Task instructions
Start at the line holding "Mashed Potato: 9". Write out that line and each one after it to the end of the data, unchanged.

============

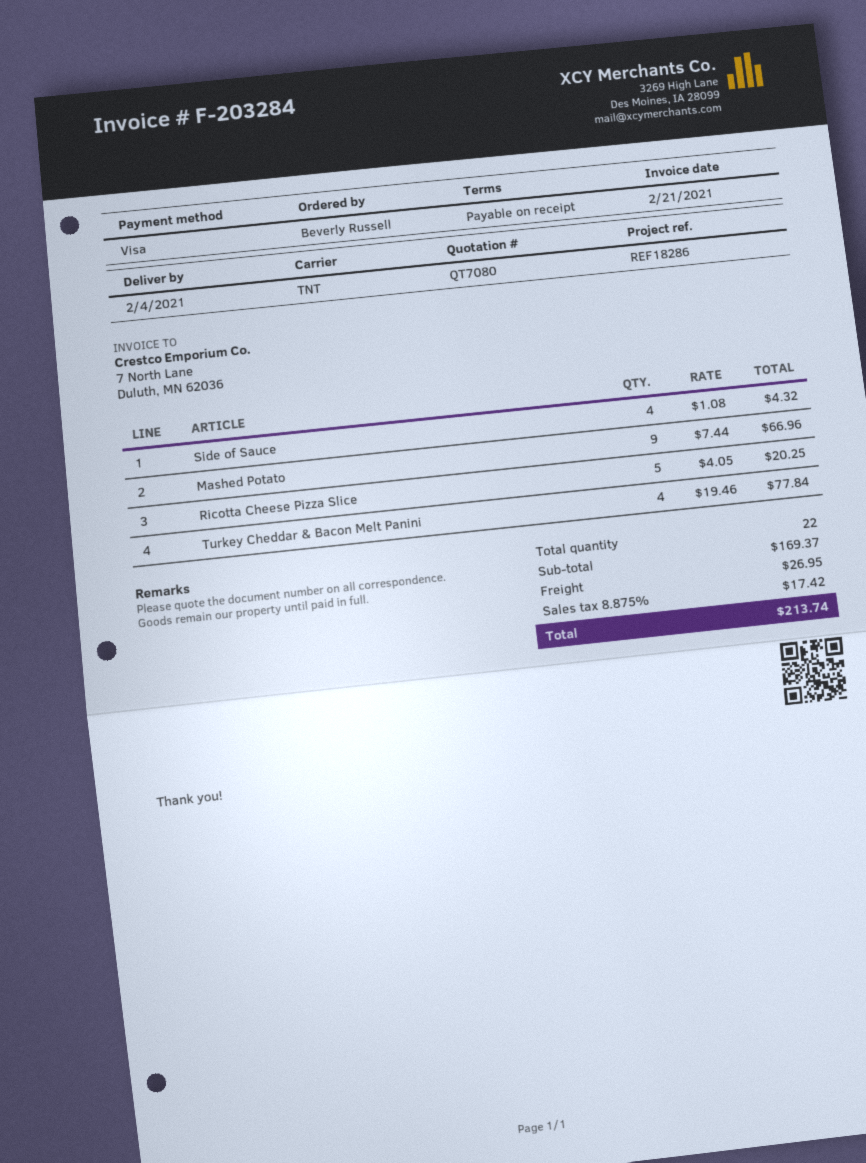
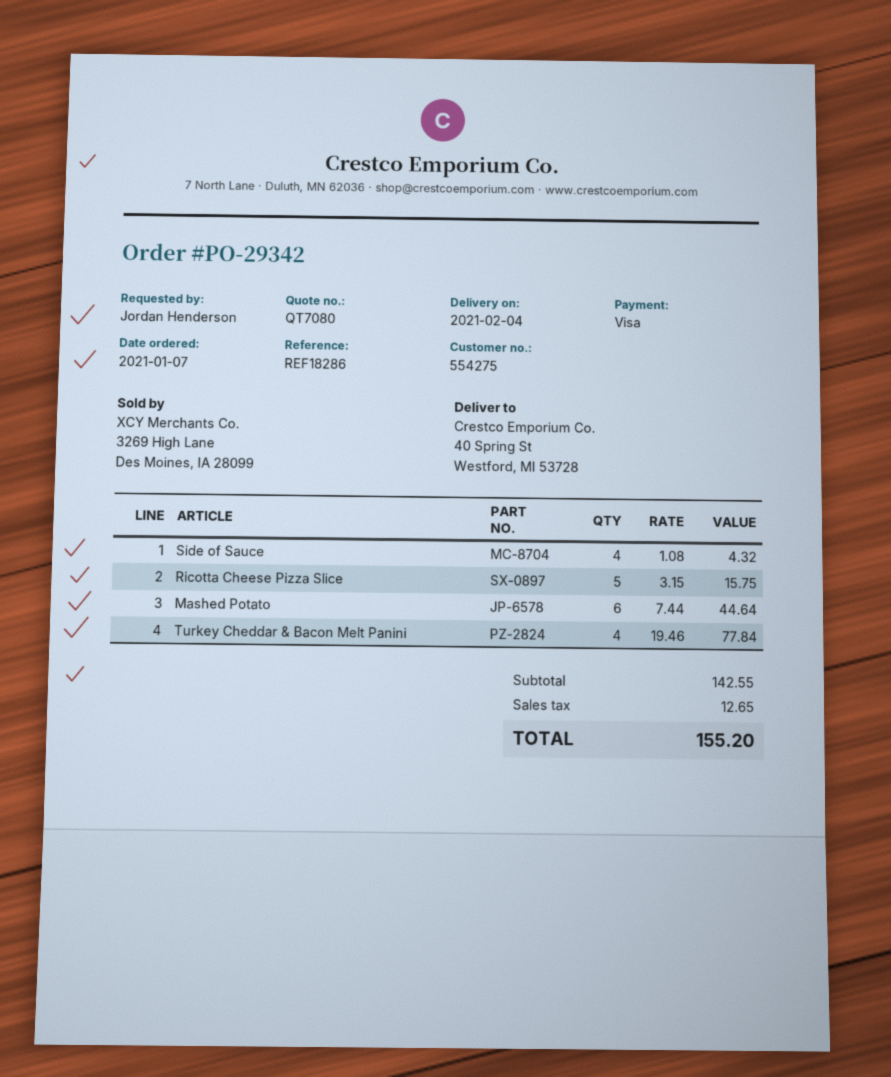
ordered by: Beverly Russell -> Jordan Henderson
Mashed Potato: 9 x 7.44 = 66.96 -> 6 x 7.44 = 44.64
Ricotta Cheese Pizza Slice: 5 x 4.05 = 20.25 -> 5 x 3.15 = 15.75
subtotal: 169.37 -> 142.55
shipping: 26.95 -> none
tax: 17.42 -> 12.65
total: 213.74 -> 155.20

============

Answer to this exercise
Mashed Potato: 9 x 7.44 = 66.96 -> 6 x 7.44 = 44.64
Ricotta Cheese Pizza Slice: 5 x 4.05 = 20.25 -> 5 x 3.15 = 15.75
subtotal: 169.37 -> 142.55
shipping: 26.95 -> none
tax: 17.42 -> 12.65
total: 213.74 -> 155.20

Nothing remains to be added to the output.